Remplacer flyes banc standards en faisant flyes câble. Stand avec deux poulies élevées à vos côtés. Accrochez vos pieds rapprochés, fléchissez vos genoux un peu et se pencher légèrement vers l'avant à partir de la taille. Maintenez la poulie poignées légèrement inférieur à la hauteur des épaules, les coudes pliés et les paumes vers le bas. Expirez pendant que vous tirez les câbles et mettre vos mains à hauteur de la taille, tout en maintenant le coude de chaque coude.
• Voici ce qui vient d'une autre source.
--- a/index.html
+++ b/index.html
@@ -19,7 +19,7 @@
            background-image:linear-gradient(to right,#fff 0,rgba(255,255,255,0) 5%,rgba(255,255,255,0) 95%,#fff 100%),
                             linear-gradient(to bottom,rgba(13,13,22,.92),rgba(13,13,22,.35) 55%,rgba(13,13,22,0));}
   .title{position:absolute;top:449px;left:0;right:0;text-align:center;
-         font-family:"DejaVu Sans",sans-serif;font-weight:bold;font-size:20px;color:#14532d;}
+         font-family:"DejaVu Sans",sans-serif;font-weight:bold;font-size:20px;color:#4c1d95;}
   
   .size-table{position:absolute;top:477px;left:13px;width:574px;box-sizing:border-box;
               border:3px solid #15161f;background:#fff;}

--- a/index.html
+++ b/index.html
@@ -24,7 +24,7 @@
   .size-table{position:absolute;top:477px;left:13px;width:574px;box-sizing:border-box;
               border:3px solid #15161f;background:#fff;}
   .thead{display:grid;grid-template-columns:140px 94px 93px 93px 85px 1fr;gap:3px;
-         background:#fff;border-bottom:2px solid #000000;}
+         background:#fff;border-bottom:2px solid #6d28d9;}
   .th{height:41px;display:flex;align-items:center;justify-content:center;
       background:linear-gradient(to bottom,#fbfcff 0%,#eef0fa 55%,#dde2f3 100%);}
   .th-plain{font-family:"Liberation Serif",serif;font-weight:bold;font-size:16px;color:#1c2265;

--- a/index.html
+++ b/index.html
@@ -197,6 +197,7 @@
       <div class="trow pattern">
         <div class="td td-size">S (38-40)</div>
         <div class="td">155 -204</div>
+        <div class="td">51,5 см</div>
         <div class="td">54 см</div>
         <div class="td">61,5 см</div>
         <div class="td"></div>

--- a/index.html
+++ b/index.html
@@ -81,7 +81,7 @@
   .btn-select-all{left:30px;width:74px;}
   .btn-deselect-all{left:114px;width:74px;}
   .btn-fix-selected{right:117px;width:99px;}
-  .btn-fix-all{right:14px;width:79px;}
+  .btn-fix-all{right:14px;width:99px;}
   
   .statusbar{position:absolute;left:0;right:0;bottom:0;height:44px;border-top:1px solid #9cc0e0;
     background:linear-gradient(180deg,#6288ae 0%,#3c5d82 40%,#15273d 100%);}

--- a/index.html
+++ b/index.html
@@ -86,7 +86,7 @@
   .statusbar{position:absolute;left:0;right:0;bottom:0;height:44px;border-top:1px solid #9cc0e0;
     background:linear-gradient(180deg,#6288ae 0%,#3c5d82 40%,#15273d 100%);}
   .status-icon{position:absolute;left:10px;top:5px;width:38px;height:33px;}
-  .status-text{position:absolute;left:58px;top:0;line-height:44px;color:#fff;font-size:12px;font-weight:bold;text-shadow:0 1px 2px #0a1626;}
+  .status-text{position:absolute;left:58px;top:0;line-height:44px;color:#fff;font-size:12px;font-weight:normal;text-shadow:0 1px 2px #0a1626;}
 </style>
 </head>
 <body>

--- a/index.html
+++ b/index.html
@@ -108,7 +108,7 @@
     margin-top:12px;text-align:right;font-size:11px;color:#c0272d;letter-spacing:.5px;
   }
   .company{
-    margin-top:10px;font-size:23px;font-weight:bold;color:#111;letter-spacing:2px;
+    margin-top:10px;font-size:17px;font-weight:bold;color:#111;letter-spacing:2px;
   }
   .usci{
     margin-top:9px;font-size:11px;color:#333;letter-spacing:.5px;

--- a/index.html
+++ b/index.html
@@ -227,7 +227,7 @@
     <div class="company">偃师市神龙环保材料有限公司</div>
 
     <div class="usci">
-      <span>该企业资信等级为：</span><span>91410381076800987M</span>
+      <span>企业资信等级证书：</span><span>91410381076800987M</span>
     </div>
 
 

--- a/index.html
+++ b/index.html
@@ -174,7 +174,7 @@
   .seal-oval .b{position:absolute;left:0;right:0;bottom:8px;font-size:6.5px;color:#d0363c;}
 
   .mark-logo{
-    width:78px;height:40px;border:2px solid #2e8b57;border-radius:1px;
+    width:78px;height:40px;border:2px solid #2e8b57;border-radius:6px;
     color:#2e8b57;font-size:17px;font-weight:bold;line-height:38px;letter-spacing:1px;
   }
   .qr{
Inspirez en vous revenez, sous contrôle, à la position de départ.
3

Prenez un haltère pour effectuer une extension permanente du triceps, qui remplace l'extension du triceps couché, ou «broyeur de crâne», c'est généralement effectuée sur un banc. Stand avec vos pieds largeur des épaules et maintenez l'haltère au-dessus de votre tête avec vos bras tendus. Placez vos paumes tournées vers le haut contre l'intérieur des plaques de poids d'haltère. Inspirez en vous pliez vos coudes pour abaisser l'haltère derrière votre tête. Gardez vos bras vertical et aussi stable que possible. Expirez en vous soulevez le poids à la position de départ.